■ WORK ORDER ■
Show every line from the entries that follow which holds the word "feel".
○ ○ ○ ○ ○
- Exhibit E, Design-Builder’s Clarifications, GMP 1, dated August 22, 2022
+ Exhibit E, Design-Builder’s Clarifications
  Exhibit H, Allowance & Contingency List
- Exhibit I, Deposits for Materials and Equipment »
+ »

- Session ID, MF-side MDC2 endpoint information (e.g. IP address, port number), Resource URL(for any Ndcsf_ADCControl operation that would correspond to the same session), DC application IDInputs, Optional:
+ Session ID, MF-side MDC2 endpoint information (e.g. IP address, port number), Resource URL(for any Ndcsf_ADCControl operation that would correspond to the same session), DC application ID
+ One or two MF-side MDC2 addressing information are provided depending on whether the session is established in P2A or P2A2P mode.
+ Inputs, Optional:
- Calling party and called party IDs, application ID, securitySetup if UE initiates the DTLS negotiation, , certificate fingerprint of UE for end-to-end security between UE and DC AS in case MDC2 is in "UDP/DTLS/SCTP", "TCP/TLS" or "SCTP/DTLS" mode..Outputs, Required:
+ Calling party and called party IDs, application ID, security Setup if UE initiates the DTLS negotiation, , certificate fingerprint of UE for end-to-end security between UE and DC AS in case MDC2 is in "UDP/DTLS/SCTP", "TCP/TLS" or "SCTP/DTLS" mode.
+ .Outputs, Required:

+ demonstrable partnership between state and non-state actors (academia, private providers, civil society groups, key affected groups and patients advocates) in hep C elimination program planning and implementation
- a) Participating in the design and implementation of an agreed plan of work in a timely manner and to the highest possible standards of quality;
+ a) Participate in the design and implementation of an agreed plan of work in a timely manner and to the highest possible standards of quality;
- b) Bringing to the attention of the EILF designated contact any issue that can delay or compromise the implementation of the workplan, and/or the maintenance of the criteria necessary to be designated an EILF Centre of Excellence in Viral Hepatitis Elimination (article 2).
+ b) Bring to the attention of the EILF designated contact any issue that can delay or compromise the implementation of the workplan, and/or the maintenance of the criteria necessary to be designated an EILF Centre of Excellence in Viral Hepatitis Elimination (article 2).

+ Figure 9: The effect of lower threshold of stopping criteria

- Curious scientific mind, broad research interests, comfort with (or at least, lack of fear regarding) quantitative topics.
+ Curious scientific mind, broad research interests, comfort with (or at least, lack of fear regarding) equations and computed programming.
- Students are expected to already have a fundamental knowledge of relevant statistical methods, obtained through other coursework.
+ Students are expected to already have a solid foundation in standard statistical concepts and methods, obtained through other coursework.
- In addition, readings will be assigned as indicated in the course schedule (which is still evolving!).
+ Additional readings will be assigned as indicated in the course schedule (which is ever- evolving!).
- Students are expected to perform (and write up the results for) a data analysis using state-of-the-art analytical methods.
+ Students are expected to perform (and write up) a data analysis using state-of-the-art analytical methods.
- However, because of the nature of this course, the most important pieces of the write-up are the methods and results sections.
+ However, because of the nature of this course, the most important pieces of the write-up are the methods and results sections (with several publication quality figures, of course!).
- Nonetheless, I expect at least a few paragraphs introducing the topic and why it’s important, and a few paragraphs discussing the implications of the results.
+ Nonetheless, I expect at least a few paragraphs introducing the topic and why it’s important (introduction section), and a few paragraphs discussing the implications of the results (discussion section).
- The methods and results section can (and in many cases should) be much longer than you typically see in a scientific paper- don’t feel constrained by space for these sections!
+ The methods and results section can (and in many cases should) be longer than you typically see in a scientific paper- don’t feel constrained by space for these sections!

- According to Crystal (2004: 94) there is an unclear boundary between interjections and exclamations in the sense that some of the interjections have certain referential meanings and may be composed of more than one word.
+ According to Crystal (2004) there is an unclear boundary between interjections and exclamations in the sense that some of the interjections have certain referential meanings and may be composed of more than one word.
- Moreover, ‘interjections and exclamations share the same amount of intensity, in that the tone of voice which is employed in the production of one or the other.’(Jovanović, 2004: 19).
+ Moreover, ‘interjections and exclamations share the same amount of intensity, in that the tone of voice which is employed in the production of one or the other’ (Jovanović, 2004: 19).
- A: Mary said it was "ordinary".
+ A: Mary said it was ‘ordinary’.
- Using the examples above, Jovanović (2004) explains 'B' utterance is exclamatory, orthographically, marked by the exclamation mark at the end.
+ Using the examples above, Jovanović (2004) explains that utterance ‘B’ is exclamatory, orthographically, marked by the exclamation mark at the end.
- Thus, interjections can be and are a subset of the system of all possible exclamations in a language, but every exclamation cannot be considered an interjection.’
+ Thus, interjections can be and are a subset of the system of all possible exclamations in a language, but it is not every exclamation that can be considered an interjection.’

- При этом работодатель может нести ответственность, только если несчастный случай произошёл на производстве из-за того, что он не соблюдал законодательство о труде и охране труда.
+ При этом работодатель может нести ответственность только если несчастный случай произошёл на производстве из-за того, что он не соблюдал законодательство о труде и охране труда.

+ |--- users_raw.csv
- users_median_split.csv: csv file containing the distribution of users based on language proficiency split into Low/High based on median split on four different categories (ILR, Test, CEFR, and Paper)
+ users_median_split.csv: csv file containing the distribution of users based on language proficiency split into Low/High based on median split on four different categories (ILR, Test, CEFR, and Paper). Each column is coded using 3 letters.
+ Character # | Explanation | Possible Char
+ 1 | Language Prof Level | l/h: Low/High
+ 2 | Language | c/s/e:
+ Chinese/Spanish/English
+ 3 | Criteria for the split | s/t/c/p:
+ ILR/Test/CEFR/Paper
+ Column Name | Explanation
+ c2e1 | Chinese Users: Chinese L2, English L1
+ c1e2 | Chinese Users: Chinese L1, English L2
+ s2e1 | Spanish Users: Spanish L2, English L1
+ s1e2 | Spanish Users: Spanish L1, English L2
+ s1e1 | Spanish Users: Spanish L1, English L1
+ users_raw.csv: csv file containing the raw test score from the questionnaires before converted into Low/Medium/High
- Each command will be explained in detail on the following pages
○ ○ ○ ○ ○
■ RESULT OF THIS TASK ■
- The methods and results section can (and in many cases should) be much longer than you typically see in a scientific paper- don’t feel constrained by space for these sections!
+ The methods and results section can (and in many cases should) be longer than you typically see in a scientific paper- don’t feel constrained by space for these sections!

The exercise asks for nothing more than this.